■ WHAT YOU HAVE TO DO:
The following data has a line with "-47,7 +47,7 @@" and a line with "top:526px; font-size:42px; line-height:42px;". Write out exactly those lines and all the lines between them.

■ EXTRACTED DATA:
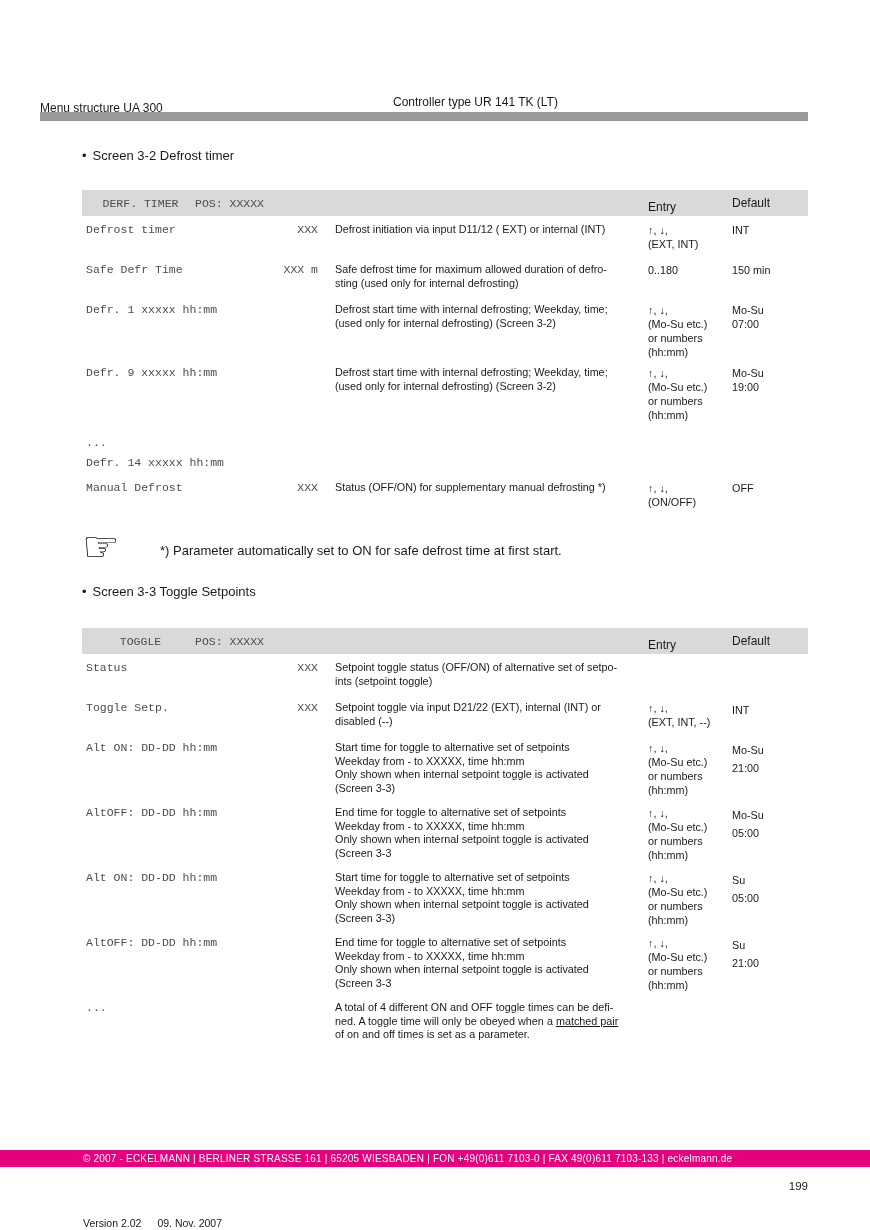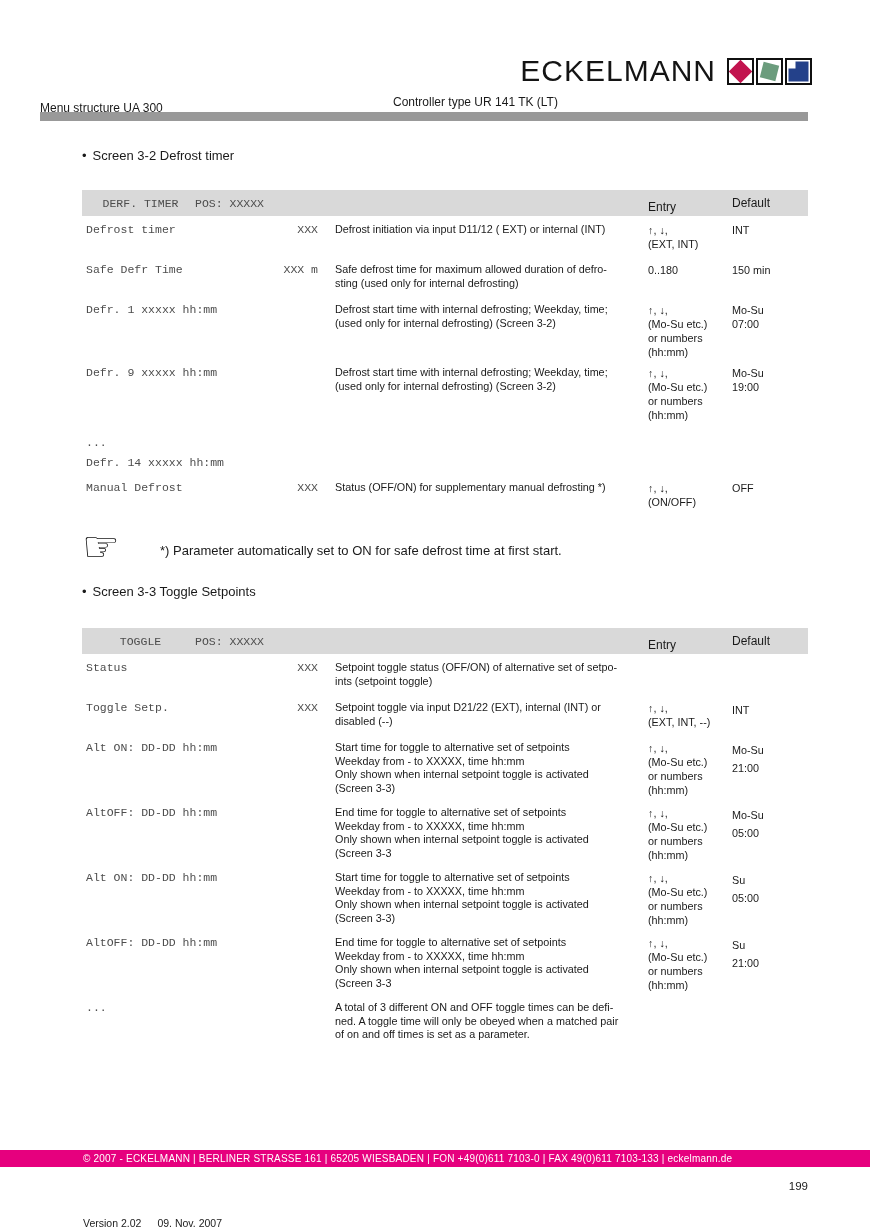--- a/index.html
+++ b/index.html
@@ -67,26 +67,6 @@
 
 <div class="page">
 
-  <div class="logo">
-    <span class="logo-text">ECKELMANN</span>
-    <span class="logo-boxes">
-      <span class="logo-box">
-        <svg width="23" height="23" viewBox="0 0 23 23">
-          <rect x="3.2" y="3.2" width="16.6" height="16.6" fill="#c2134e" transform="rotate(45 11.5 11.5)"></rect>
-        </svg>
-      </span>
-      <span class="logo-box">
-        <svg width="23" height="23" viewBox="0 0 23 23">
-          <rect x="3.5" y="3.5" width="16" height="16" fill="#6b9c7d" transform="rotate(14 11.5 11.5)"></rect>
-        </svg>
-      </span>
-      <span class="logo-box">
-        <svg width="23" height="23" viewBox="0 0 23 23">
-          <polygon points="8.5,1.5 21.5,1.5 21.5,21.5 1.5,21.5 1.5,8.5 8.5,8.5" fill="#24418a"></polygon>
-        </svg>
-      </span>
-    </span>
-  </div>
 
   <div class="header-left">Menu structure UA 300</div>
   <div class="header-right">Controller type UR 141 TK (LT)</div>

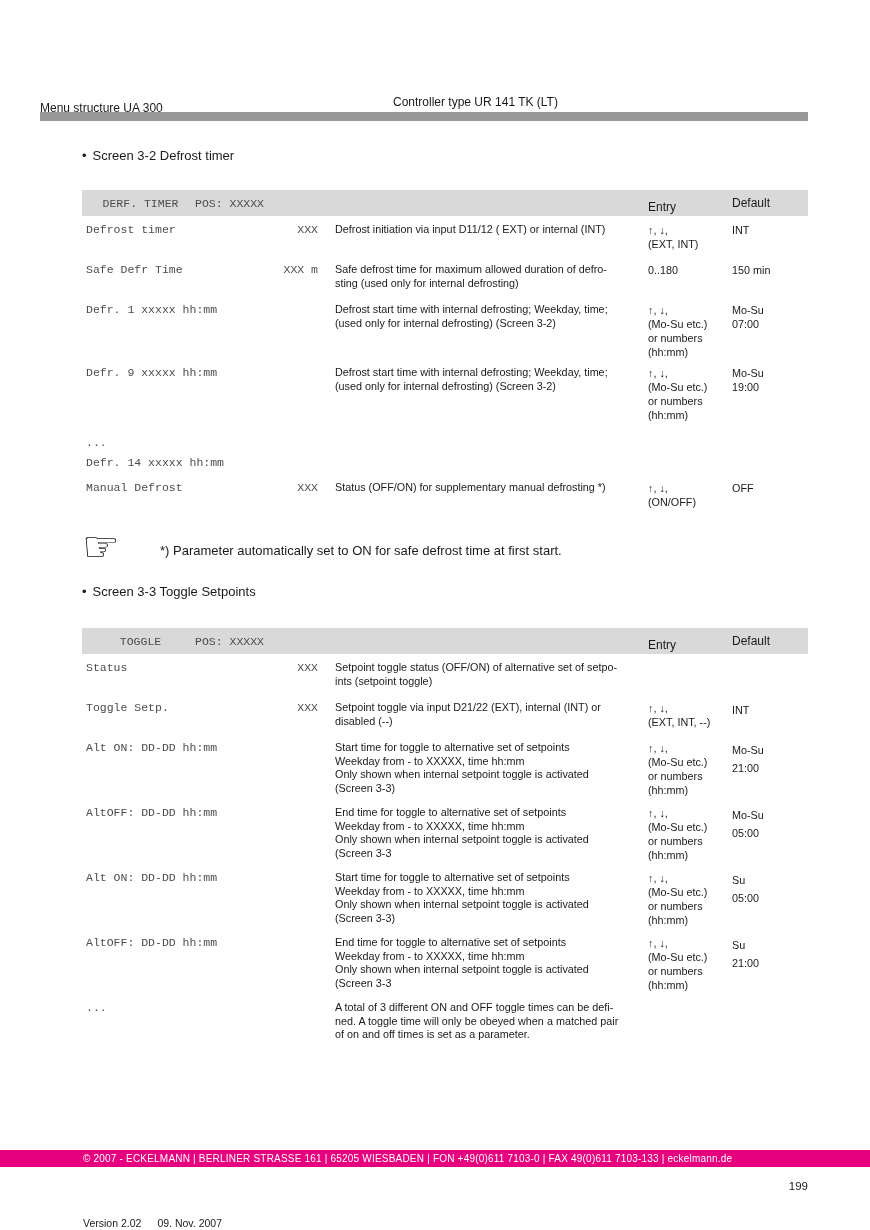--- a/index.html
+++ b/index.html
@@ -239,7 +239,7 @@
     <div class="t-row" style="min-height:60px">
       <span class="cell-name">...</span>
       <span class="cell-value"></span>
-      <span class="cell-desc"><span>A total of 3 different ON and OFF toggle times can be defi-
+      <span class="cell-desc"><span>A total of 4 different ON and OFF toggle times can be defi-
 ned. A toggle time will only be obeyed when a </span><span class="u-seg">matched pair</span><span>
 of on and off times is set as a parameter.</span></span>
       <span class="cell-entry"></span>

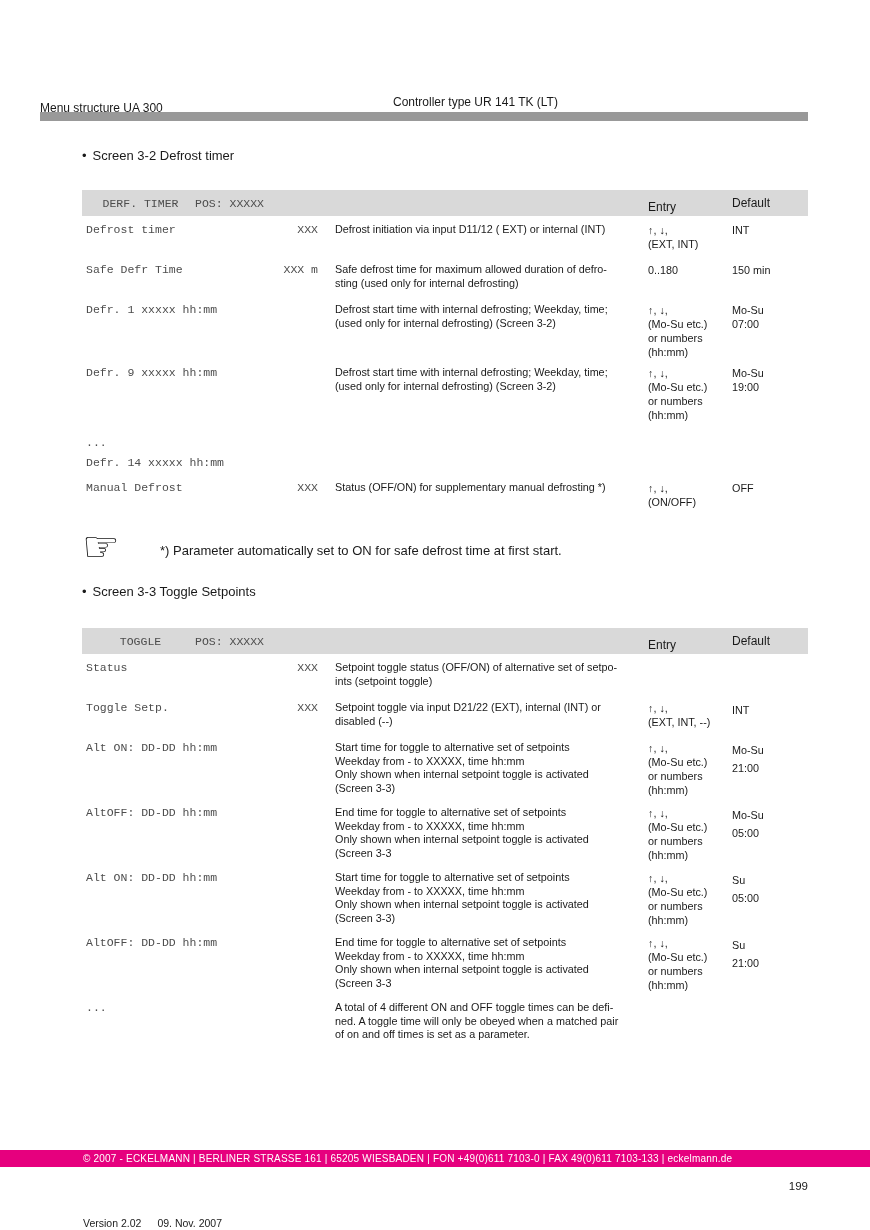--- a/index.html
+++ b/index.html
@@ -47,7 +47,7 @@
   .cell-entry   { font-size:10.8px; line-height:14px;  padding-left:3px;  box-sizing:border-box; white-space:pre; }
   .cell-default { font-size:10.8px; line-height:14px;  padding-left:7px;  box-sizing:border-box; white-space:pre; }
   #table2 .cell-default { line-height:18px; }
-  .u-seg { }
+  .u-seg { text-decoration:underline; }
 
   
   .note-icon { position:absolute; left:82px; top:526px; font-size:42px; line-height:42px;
...
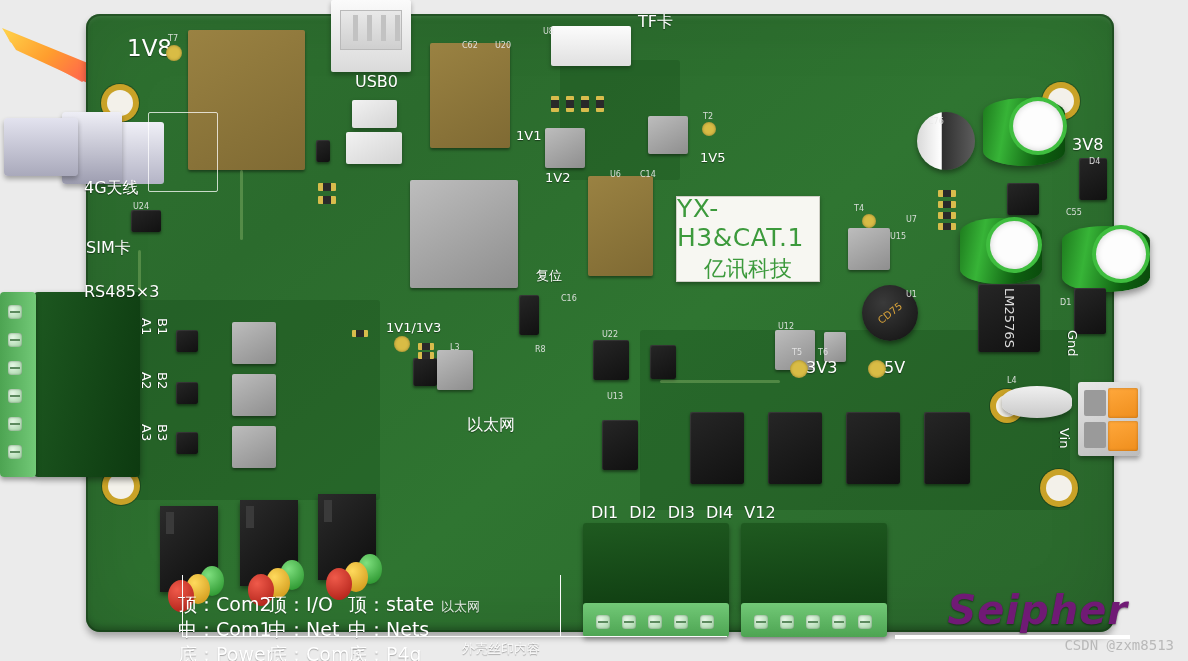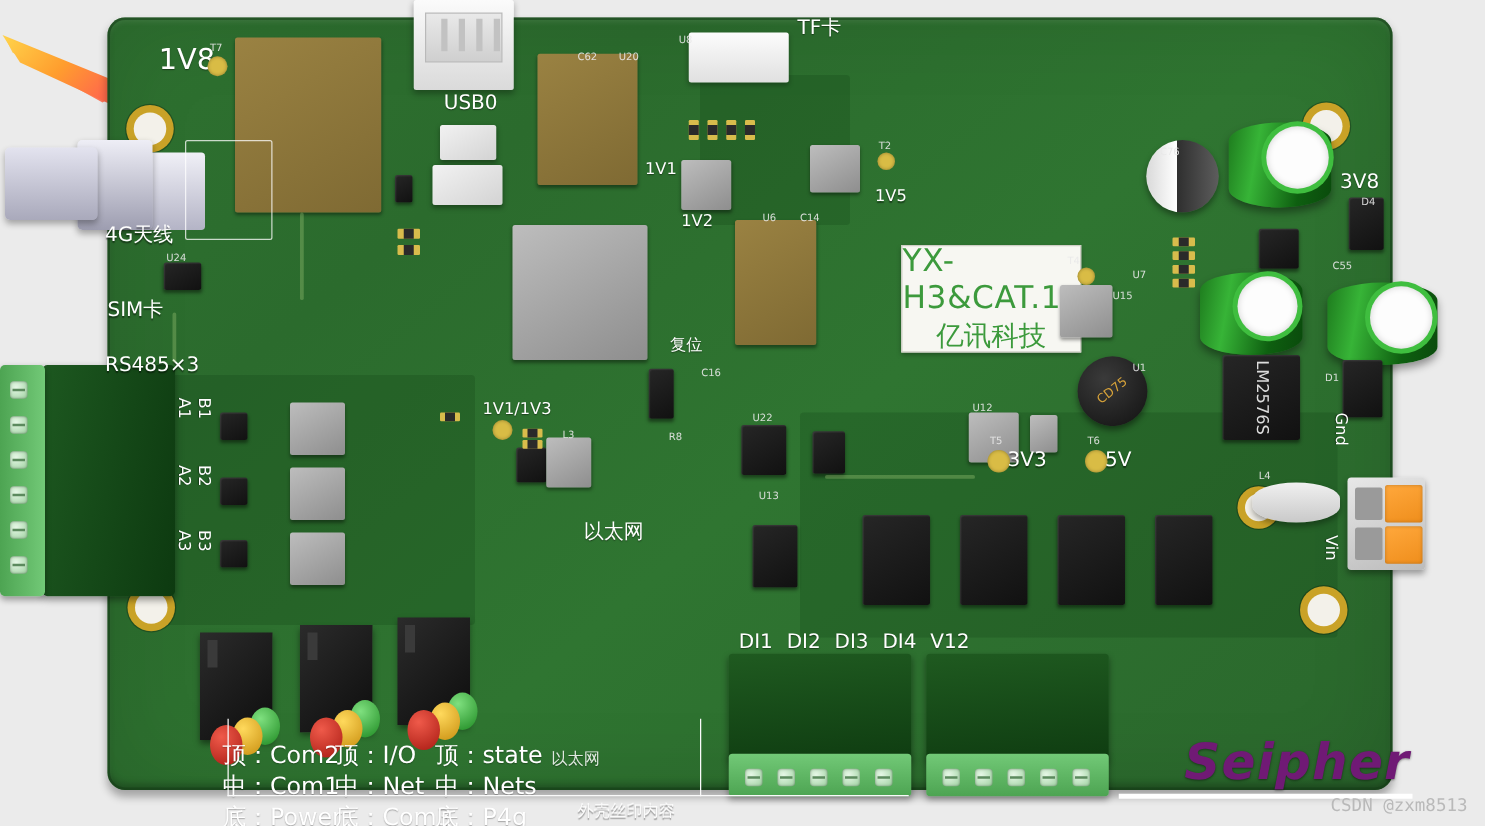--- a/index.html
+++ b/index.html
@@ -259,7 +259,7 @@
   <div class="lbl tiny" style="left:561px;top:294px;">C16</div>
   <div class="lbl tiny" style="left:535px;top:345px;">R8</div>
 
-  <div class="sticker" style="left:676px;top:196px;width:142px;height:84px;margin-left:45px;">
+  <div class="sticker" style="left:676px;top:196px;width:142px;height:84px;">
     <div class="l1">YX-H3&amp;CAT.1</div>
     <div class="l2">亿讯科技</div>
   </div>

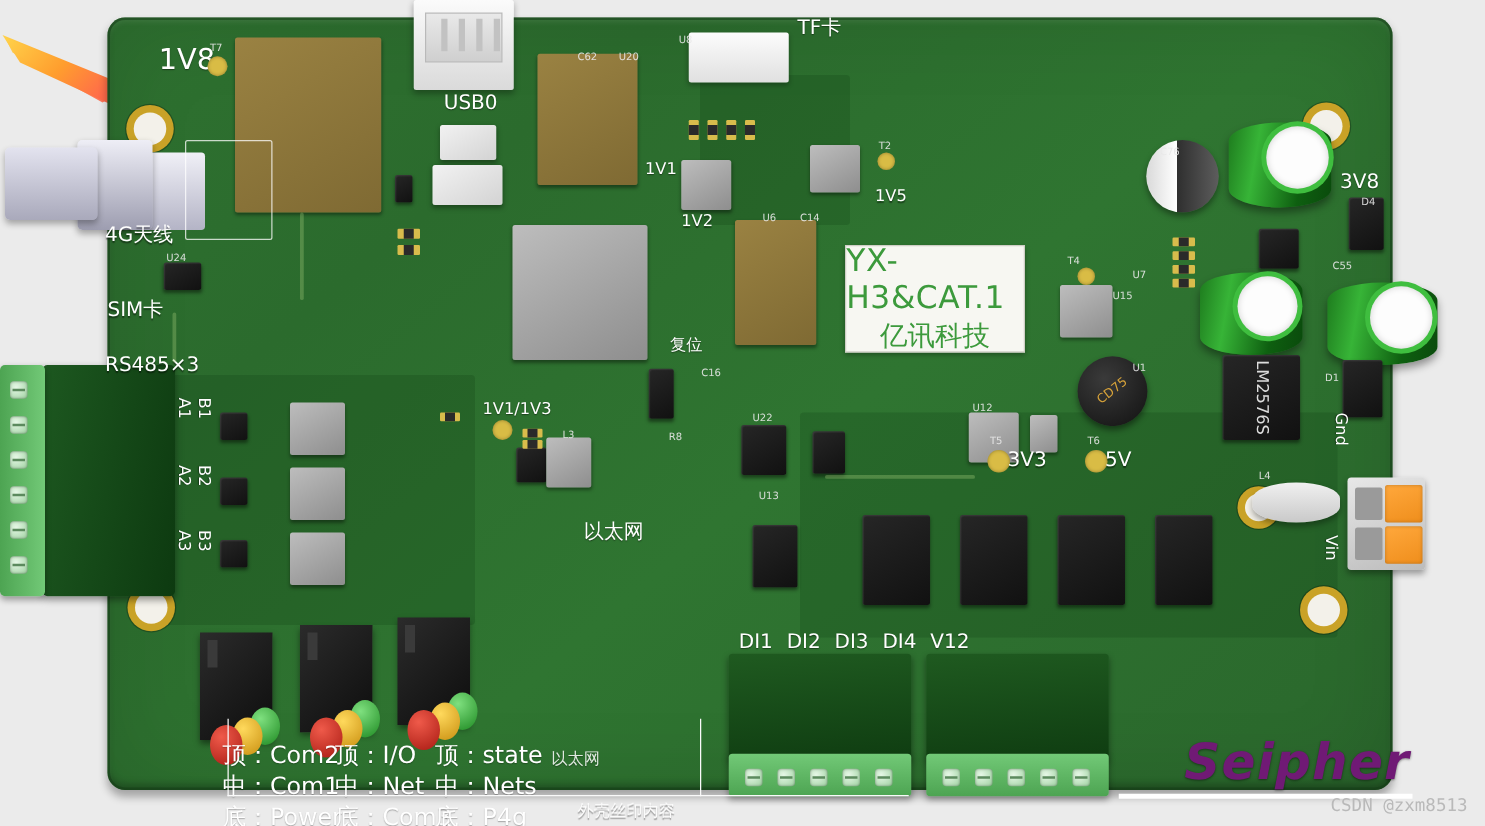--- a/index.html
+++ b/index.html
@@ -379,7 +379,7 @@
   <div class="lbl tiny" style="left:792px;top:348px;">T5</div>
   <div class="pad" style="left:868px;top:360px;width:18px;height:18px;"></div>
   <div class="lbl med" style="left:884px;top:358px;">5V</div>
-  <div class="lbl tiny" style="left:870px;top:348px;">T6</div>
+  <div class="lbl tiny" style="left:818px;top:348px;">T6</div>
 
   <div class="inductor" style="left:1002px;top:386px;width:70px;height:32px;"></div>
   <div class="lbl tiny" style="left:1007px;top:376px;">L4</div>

■ SOLUTION:
@@ -47,7 +47,7 @@
   .cell-entry   { font-size:10.8px; line-height:14px;  padding-left:3px;  box-sizing:border-box; white-space:pre; }
   .cell-default { font-size:10.8px; line-height:14px;  padding-left:7px;  box-sizing:border-box; white-space:pre; }
   #table2 .cell-default { line-height:18px; }
-  .u-seg { }
+  .u-seg { text-decoration:underline; }
 
   
   .note-icon { position:absolute; left:82px; top:526px; font-size:42px; line-height:42px;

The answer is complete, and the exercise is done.